Task requirements
The string "Synology" may appear in lines of the data; report how many lines contain it, with no other output.

____________

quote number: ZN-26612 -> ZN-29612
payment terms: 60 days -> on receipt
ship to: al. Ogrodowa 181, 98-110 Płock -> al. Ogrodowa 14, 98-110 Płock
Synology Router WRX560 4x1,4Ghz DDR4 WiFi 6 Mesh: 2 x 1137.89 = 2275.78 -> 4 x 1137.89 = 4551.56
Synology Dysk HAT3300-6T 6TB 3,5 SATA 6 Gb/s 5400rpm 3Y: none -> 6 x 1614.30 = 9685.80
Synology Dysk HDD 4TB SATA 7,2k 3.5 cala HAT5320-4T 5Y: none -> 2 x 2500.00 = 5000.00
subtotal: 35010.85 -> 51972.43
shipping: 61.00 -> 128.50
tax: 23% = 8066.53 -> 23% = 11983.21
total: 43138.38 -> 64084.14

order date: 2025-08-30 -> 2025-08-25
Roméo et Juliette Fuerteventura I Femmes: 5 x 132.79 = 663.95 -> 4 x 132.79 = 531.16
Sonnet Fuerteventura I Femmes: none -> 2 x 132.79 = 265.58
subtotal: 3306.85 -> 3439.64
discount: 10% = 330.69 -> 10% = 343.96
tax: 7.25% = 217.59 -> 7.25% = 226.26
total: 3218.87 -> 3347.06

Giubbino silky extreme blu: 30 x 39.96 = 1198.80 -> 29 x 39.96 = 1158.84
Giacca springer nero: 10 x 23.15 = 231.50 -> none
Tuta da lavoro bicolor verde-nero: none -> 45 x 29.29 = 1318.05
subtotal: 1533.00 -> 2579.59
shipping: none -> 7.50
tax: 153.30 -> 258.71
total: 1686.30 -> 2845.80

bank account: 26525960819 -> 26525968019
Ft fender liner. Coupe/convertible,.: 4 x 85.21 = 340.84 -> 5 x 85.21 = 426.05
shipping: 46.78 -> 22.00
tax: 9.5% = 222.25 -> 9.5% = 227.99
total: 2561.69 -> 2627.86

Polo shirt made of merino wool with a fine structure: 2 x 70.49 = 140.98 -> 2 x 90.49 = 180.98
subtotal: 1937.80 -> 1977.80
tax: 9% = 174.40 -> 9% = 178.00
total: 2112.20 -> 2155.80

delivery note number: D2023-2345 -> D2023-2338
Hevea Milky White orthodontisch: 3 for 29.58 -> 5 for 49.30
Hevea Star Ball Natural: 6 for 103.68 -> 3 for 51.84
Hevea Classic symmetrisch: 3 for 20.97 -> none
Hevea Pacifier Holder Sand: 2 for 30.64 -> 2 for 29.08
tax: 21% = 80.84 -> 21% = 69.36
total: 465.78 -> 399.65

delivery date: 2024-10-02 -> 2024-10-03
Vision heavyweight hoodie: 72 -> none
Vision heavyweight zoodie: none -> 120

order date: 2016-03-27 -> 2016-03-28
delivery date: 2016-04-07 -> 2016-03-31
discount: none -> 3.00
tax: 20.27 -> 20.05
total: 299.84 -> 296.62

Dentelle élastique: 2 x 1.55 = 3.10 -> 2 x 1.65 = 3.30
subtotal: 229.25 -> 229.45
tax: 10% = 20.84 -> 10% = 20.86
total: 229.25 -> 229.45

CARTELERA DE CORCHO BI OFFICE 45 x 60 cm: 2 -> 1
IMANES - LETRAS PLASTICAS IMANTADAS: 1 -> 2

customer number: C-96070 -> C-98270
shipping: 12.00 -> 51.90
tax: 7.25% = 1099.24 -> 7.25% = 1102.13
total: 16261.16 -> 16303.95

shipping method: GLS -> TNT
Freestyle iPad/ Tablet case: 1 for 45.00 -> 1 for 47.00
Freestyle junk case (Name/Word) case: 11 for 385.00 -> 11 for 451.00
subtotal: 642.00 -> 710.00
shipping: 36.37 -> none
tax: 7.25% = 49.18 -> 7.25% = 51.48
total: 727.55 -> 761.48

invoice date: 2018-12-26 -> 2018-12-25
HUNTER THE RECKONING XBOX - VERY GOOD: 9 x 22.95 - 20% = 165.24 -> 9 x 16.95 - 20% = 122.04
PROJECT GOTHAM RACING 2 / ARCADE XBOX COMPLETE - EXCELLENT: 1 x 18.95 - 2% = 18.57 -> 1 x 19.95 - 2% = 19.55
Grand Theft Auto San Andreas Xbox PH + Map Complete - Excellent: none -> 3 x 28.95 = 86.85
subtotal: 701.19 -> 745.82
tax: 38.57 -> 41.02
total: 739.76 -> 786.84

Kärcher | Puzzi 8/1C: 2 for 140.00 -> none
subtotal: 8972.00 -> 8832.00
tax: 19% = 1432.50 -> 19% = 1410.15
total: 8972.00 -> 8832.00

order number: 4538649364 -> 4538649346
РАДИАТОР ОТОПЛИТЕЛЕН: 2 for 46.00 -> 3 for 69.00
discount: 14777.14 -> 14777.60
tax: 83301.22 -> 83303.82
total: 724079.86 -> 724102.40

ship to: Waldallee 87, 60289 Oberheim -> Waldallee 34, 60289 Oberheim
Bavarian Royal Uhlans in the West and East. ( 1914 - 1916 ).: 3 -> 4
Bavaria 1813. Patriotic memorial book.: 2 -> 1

____________

Solution to this exercise
3